La oración es oída y la petición otorgada. Dios se revela como el Dios de resurrección. Dios no es solamente el Dios vivo; no es solamente la Fuente de la vida y el Sustento de la vida, sino que también puede dar vida a un muerto. Él rompe el poder de la muerte y vence a la tumba por medio del ilimitado poder de la resurrección.

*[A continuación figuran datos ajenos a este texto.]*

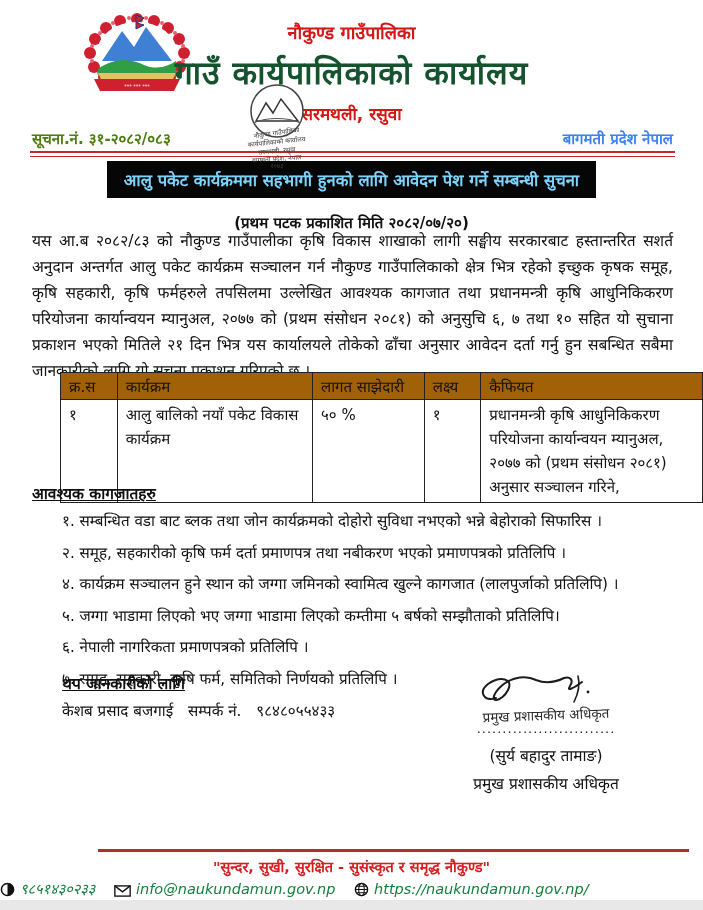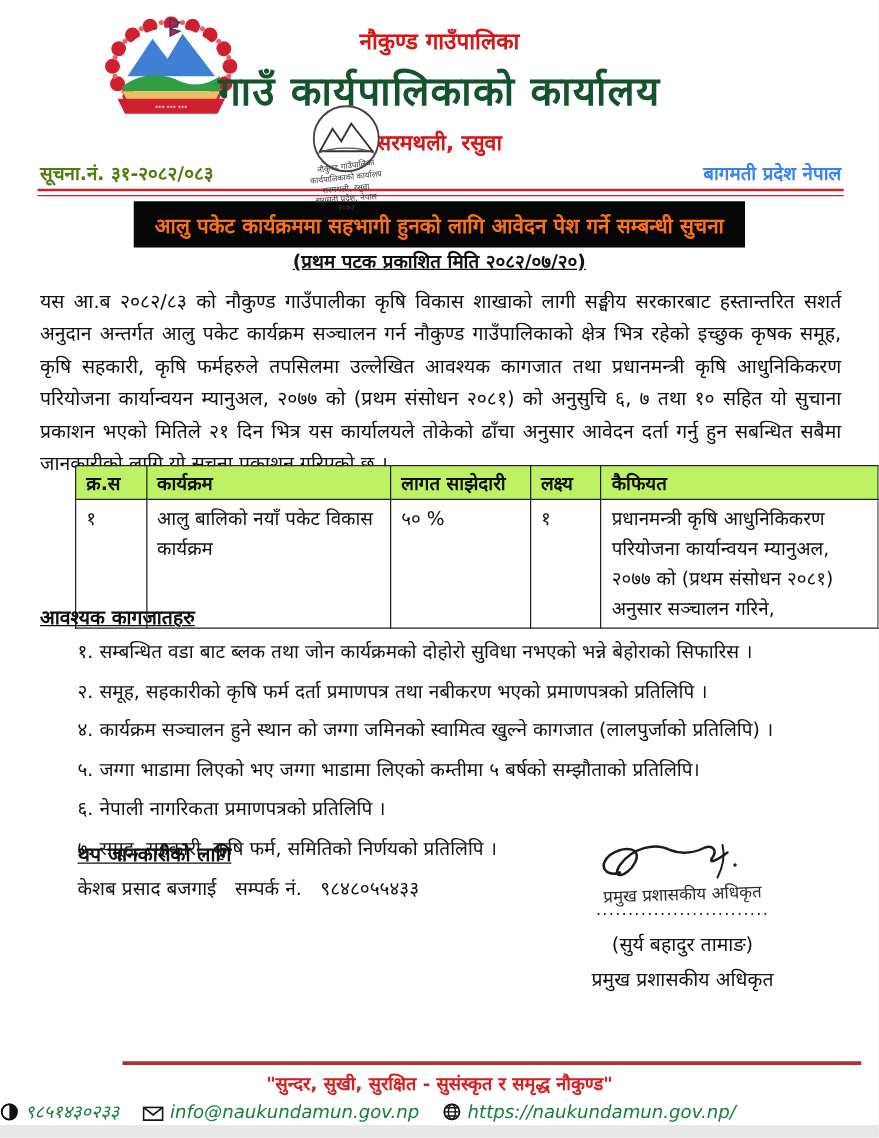"आलु पकेट कार्यक्रममा सहभागी हुनको" .banner-inner { color: #f97316 -> #7dd3fc }
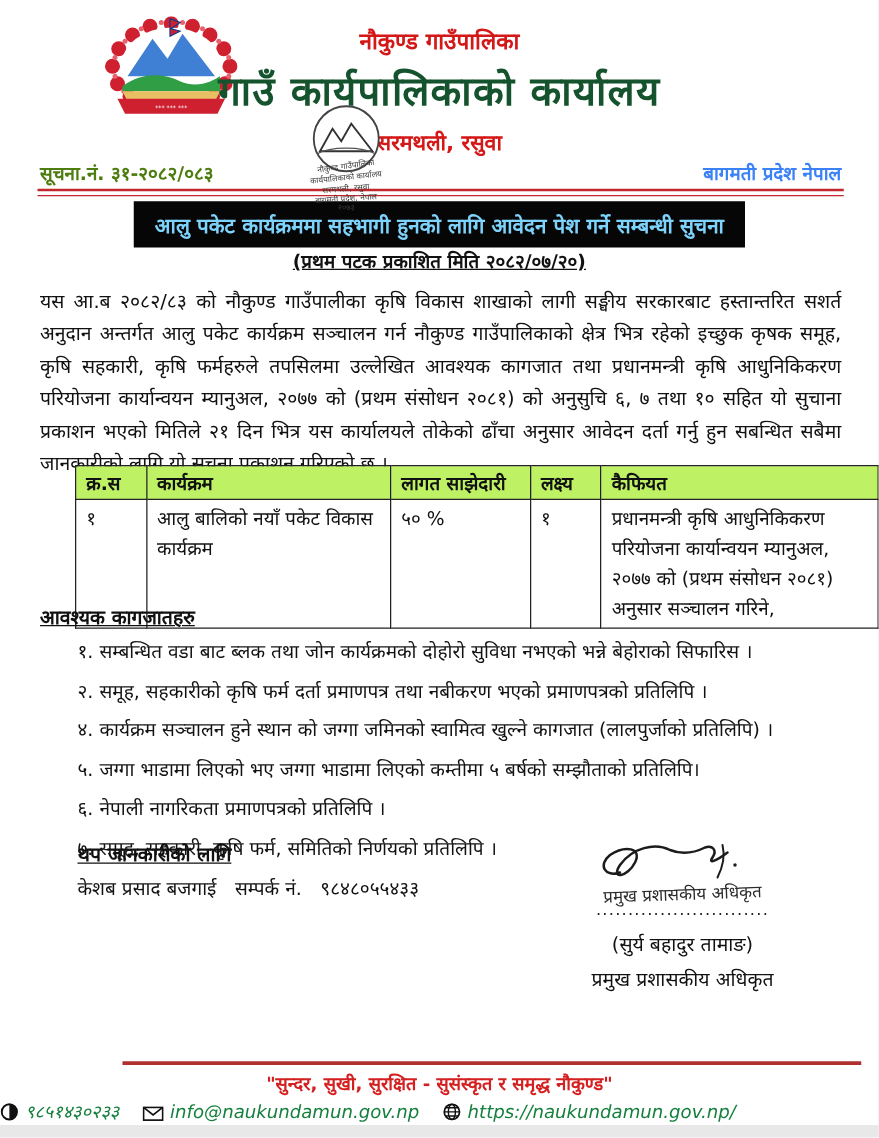"(प्रथम पटक प्रकाशित मिति २०८२/०७/२०)" .pubdate { text-decoration: underline -> none; top: 198px -> 212px }
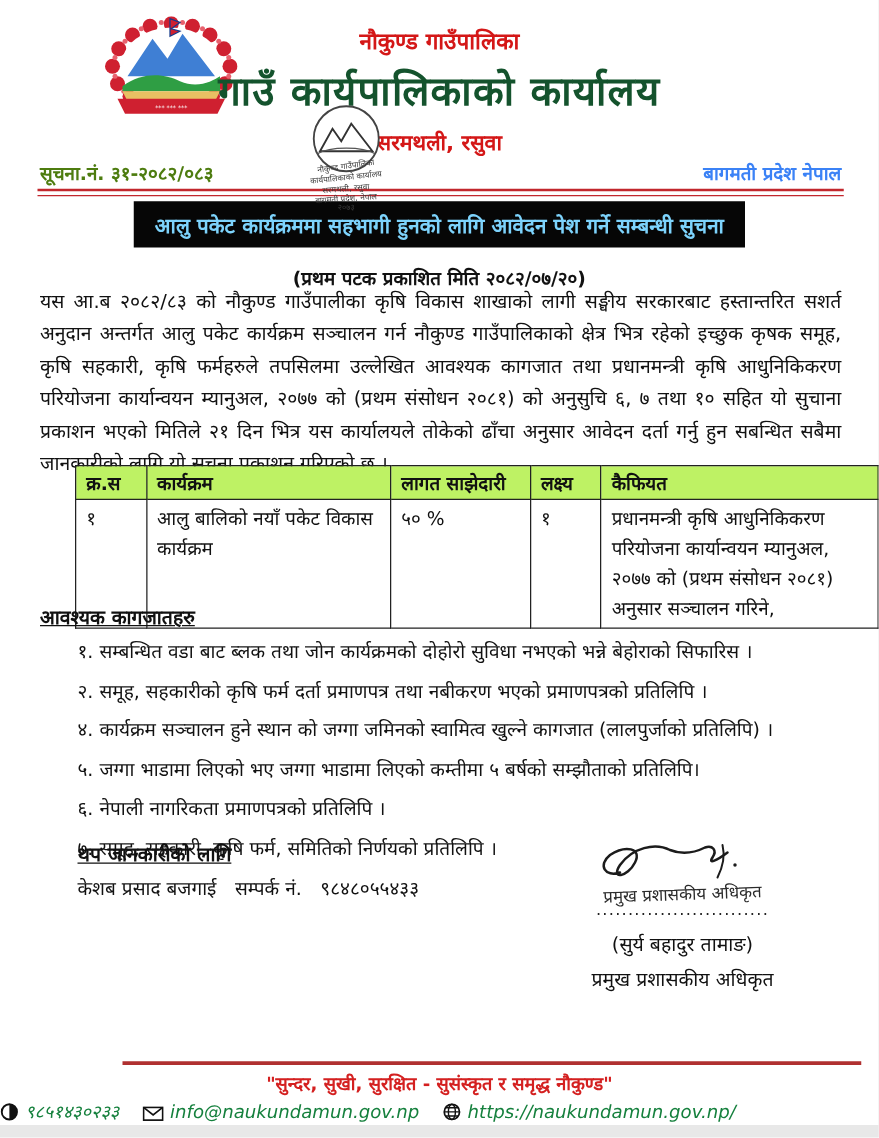"क्र.स" .program-table th { background: #bef264 -> #a16207; font-weight: bold -> normal }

Elías no reivindica ningún derecho sobre el niño resucitado, pues lo devuelve a su madre. La mujer enseguida discierne en él a un “varón de Dios”. Sabemos también que Elías era un “hombre sujeto a pasiones semejantes a las nuestras”. Y el hombre con las mismas pasiones que nosotros fue transformado en varón de Dios porque era un hombre de oración.